Bayerns Frauen halten Barcelona mit 1:1 in Schach – doch Rote Karten trüben Triumph
Ludger RörrichtBayerns Frauen halten Barcelona mit 1:1 in Schach – doch Rote Karten trüben Triumph
Bayern Münchens Frauenmannschaft spielt 1:1 gegen Barcelona in einem spannungsgeladenen Champions-League-Viertelfinal-Hinspiel
Vor 31.000 Zuschauern – ein neuer Rekord für die Bayern-Frauen in diesem Wettbewerb – endete die Partie mit einem kontroversen 1:1. Zwei Rote Karten überschatteten das Spiel und sorgten für Diskussionen.
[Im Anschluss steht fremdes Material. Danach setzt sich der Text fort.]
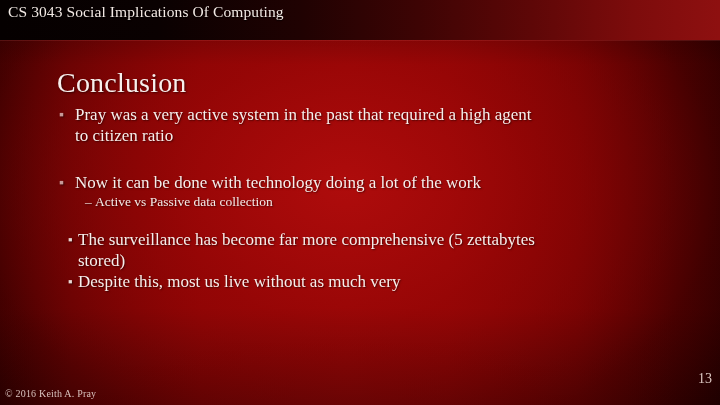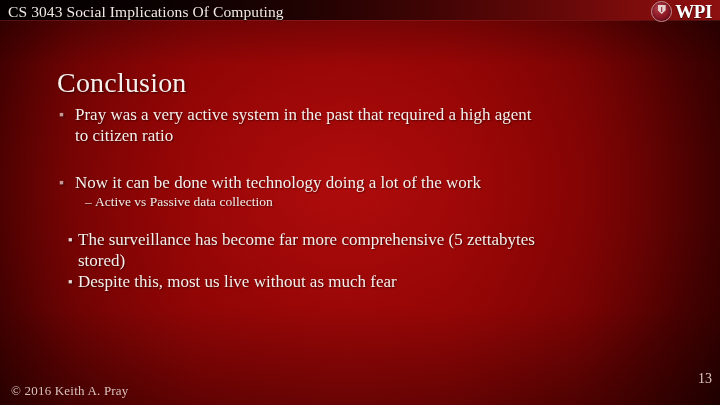--- a/index.html
+++ b/index.html
@@ -34,7 +34,7 @@
     position: absolute;
     left: 0; top: 0;
     width: 720px;
-    height: 20px;
+    height: 40px;
     background: linear-gradient(90deg, #050000 0%, #0a0101 22%, #200202 42%, #3d0404 58%, #5e0707 74%, #7d0c0c 88%, #8e1010 100%);
     box-shadow: 0 1px 0 rgba(255,120,120,0.14);
     z-index: 3;

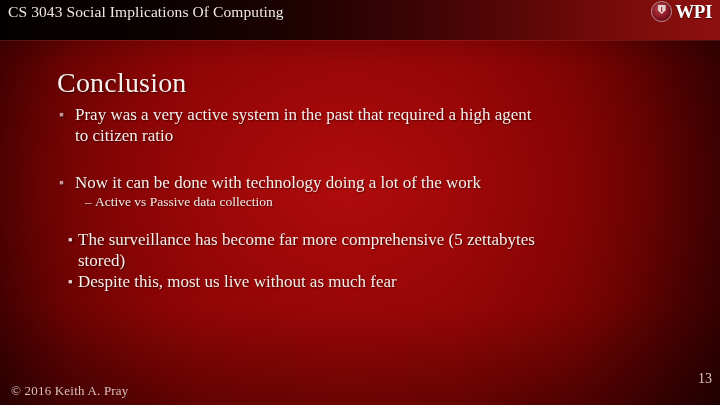--- a/index.html
+++ b/index.html
@@ -206,10 +206,6 @@
 
   <div class="header-bar">
     <div class="header-title">CS 3043 Social Implications Of Computing</div>
-    <div class="wpi-logo">
-      <span class="wpi-seal"></span>
-      <span class="wpi-text">WPI</span>
-    </div>
   </div>
 
 

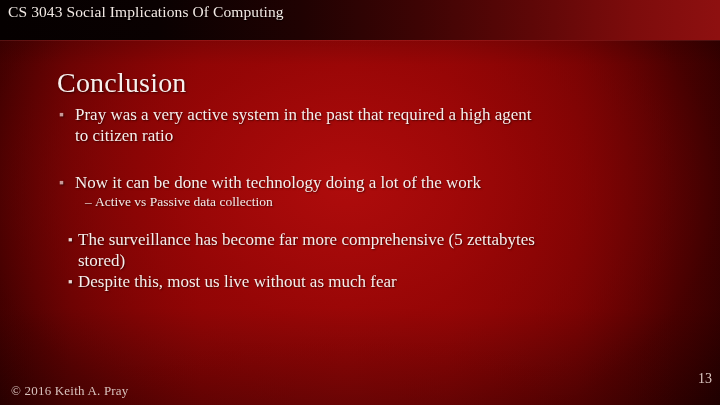--- a/index.html
+++ b/index.html
@@ -239,7 +239,7 @@
 
     <div class="bullet-tight">
       <span class="marker">▪</span>
-      <span>Despite this, most us live without as much fear</span>
+      <span>Despite this, most us live without as much very</span>
     </div>
 
   </div>

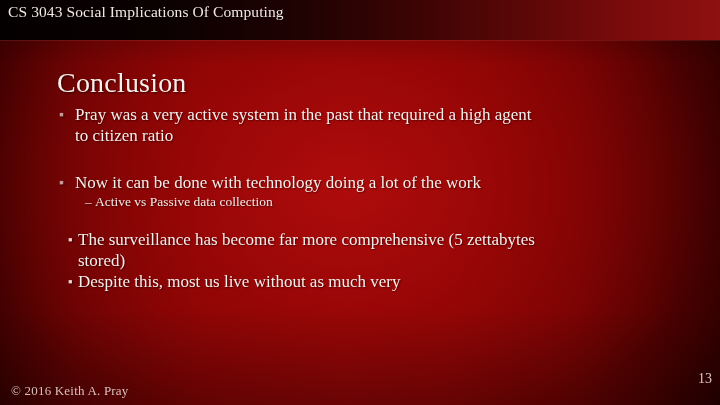--- a/index.html
+++ b/index.html
@@ -183,9 +183,9 @@
   
   .footer-copyright {
     position: absolute;
-    left: 11px;
+    left: 5px;
     bottom: 6px;
-    font-size: 13px;
+    font-size: 10px;
     color: #d8c2bd;
     letter-spacing: 0.2px;
     z-index: 3;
Barcelona ging früh in Führung, als Ewa Pajor in der 8. Minute traf. Der Treffer gelang nach einer präzisen Flanke von Esmee Brugts, die die Münchnerinnen von Beginn an unter Druck setzte. Dennoch gelang es Bayerns defensiver Taktik, die Offensivbemühungen der Katalaninnen im weiteren Verlauf der ersten Halbzeit weitgehend zu neutralisieren.
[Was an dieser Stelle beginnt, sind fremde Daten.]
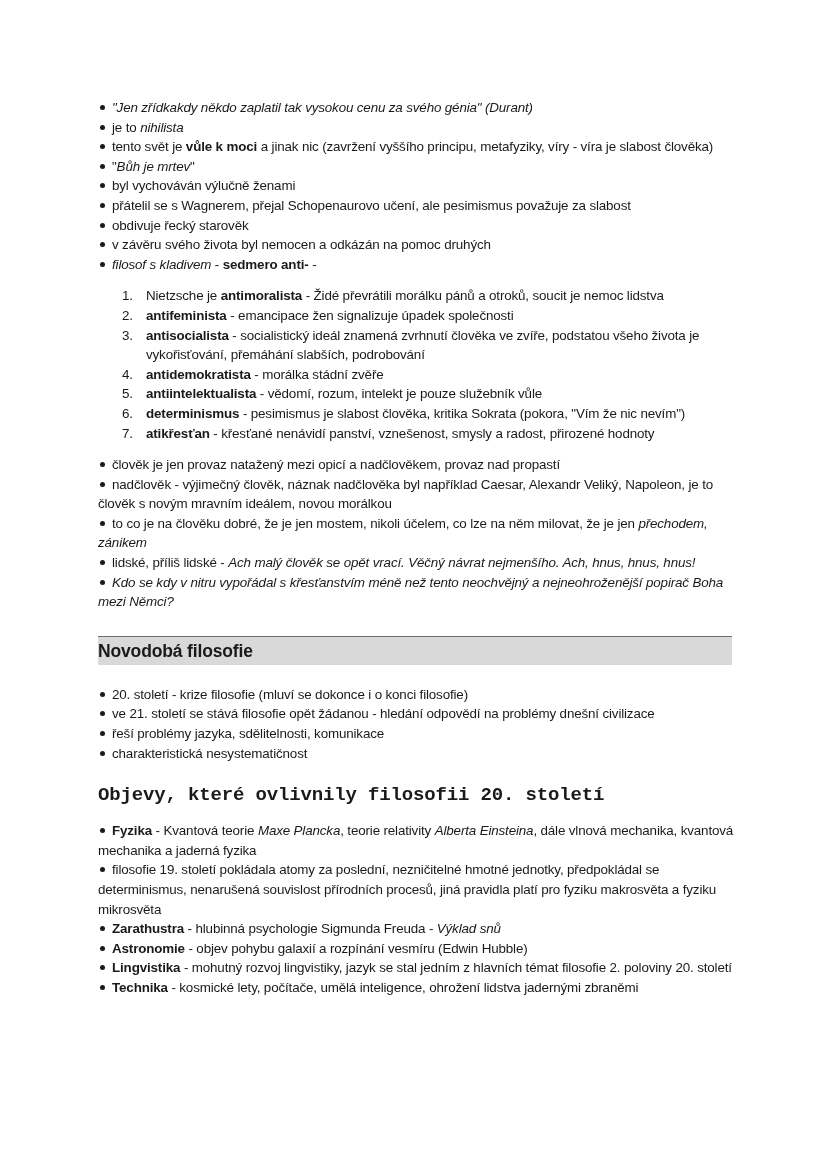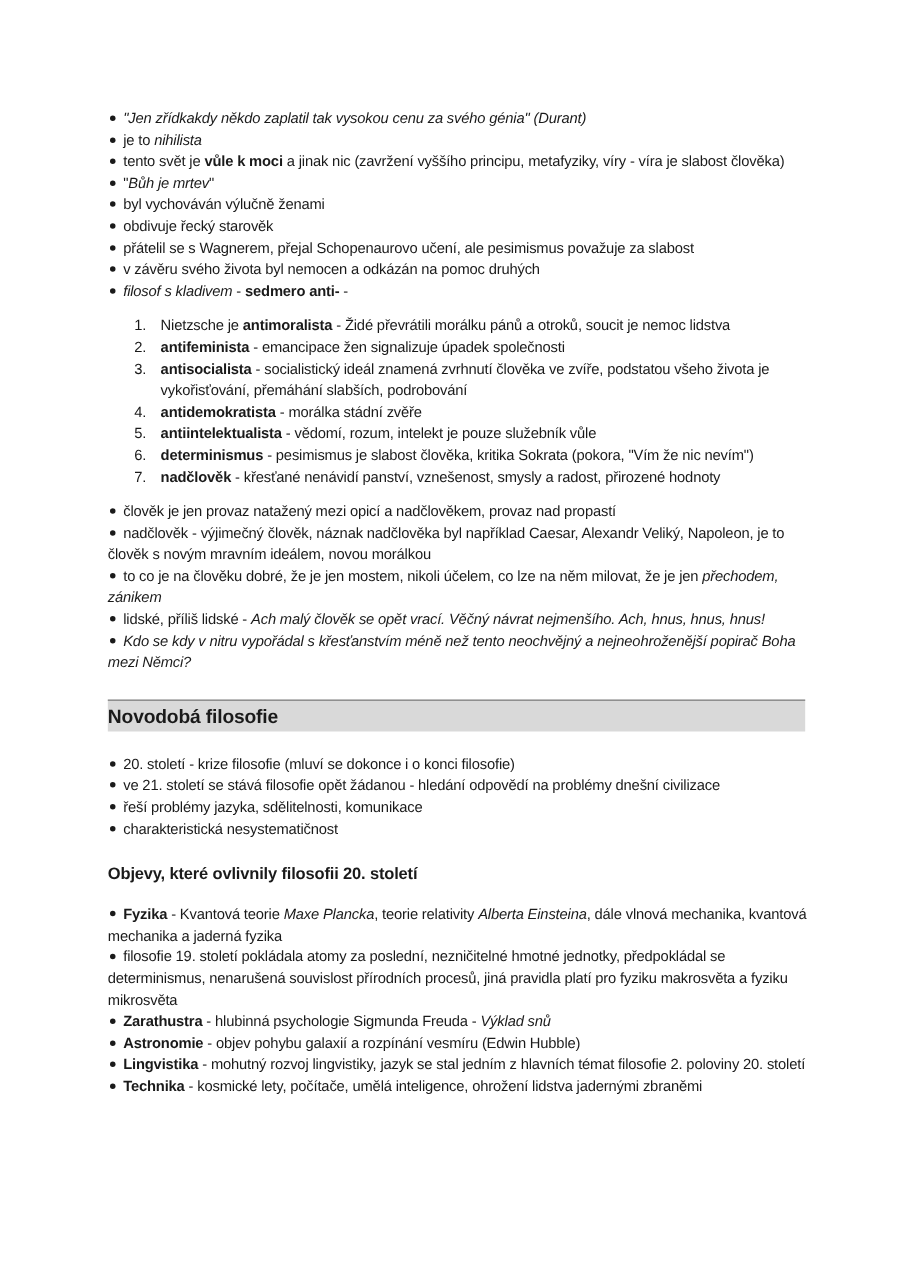--- a/index.html
+++ b/index.html
@@ -41,8 +41,8 @@
       <div class="line bl"><span class="dot"></span><span>tento svět je </span><b>vůle k moci</b><span> a jinak nic (zavržení vyššího principu, metafyziky, víry - víra je slabost člověka)</span></div>
       <div class="line bl"><span class="dot"></span><span>"</span><i>Bůh je mrtev</i><span>"</span></div>
       <div class="line bl"><span class="dot"></span><span>byl vychováván výlučně ženami</span></div>
+      <div class="line bl"><span class="dot"></span><span>přátelil se s Wagnerem, přejal Schopenaurovo učení, ale pesimismus považuje za slabost</span></div>
       <div class="line bl"><span class="dot"></span><span>obdivuje řecký starověk</span></div>
-      <div class="line bl"><span class="dot"></span><span>přátelil se s Wagnerem, přejal Schopenaurovo učení, ale pesimismus považuje za slabost</span></div>
       <div class="line bl"><span class="dot"></span><span>v závěru svého života byl nemocen a odkázán na pomoc druhých</span></div>
       <div class="line bl"><span class="dot"></span><i>filosof s kladivem</i><span> - </span><b>sedmero anti-</b><span> -</span></div>
     </div>

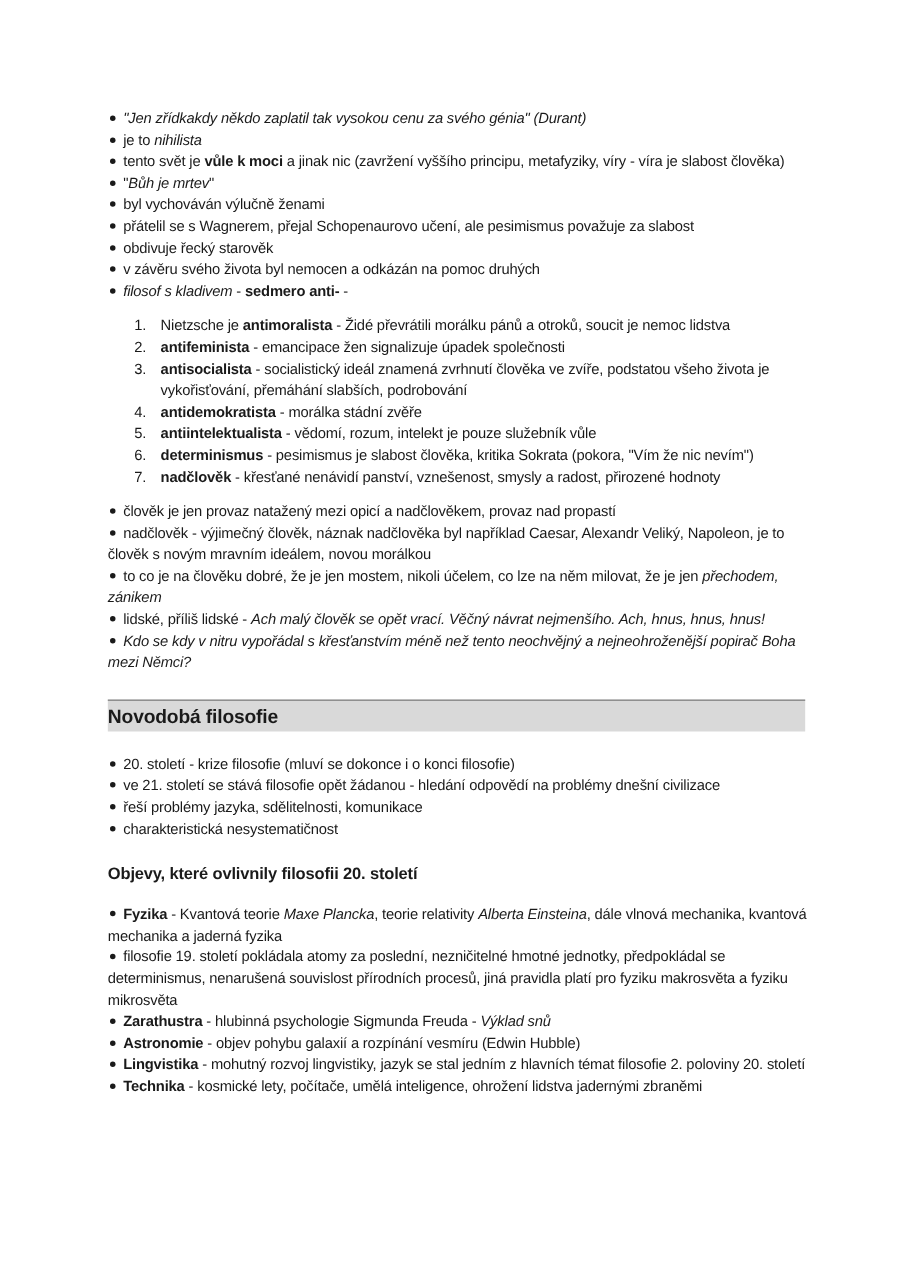--- a/index.html
+++ b/index.html
@@ -73,7 +73,7 @@
       </div>
       <div class="ol-item">
         <span class="ol-num">7.</span>
-        <span class="ol-text"><b>nadčlověk</b><span> - křesťané nenávidí panství, vznešenost, smysly a radost, přirozené hodnoty</span></span>
+        <span class="ol-text"><b>atikřesťan</b><span> - křesťané nenávidí panství, vznešenost, smysly a radost, přirozené hodnoty</span></span>
       </div>
     </div>
   <div id="list-nadclovek">

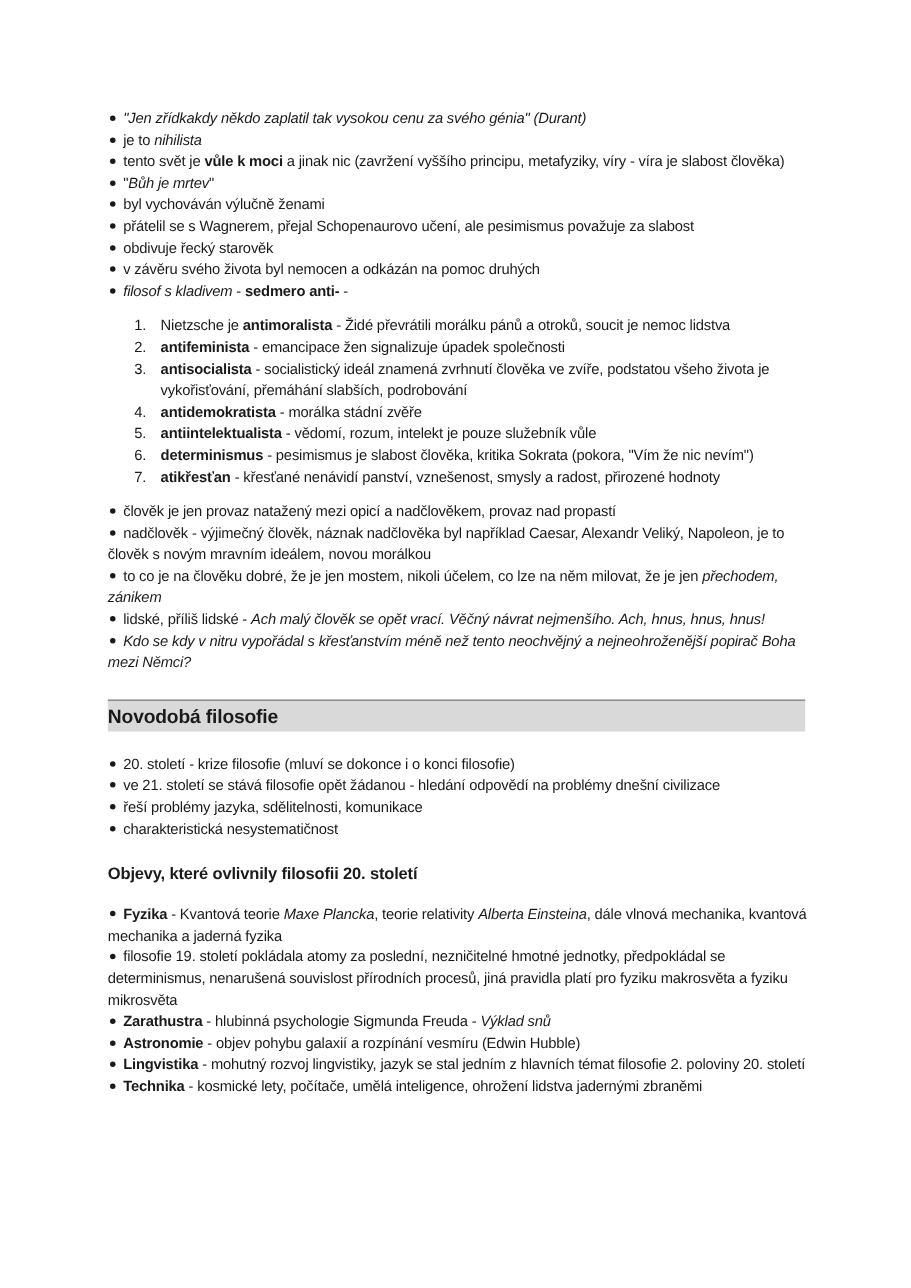--- a/index.html
+++ b/index.html
@@ -28,7 +28,7 @@
     }
     .section-bar span { padding-left: 0; }
     .list2 { margin-top: 20px; }
-    .subhead { margin-top: 22px; font-weight: bold; font-size: 15px; line-height: 20px; }
+    .subhead { margin-top: 22px; font-weight: bold; font-size: 19px; line-height: 20px; font-family: Liberation Mono, monospace; }
     .list3 { margin-top: 16px; }
   </style>
 </head>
In der zweiten Hälfte kämpfte sich der FC Bayern zurück: Franziska Kett glich in der 69. Minute aus. Der Ausgleich fiel nach einem gut aufgezogenen Angriff mit Beteiligung von Pernille Harder. Doch zehn Minuten später kippte die Stimmung, als Kett des Feldes verwiesen wurde – sie hatte Salma Paralluelo am Zopf gezogen. Der Vorfall erinnerte an die Rote Karte für Kathrin Hendrich bei der EM 2025 wegen einer ähnlichen Aktion.
Die Gemüter erhitzten sich weiter, als auch Bayern-Trainer José Barcala mit Rot vom Platz flog. Er hatte zuvor bereits Gelb gesehen und protestierte erneut gegen eine Schiedsrichterentscheidung. Am Ende standen beide Teams mit je einer Spielerin und einem Trainer weniger da. Bianca Rech, die Sportdirektorin der Bayern-Frauen, kritisierte später Ketts Platzverweis und forderte eine Überprüfung der Entscheidung.
Das Spiel endete mit einer starken, aber durch die Platzverweise getrübten Leistung der Münchnerinnen. Im Rückspiel müssen sie nun ohne die gesperrten Kett und Barcala gegen Barcelona antreten. Das Ergebnis lässt die Partie vor dem zweiten Aufeinandertreffen völlig offen.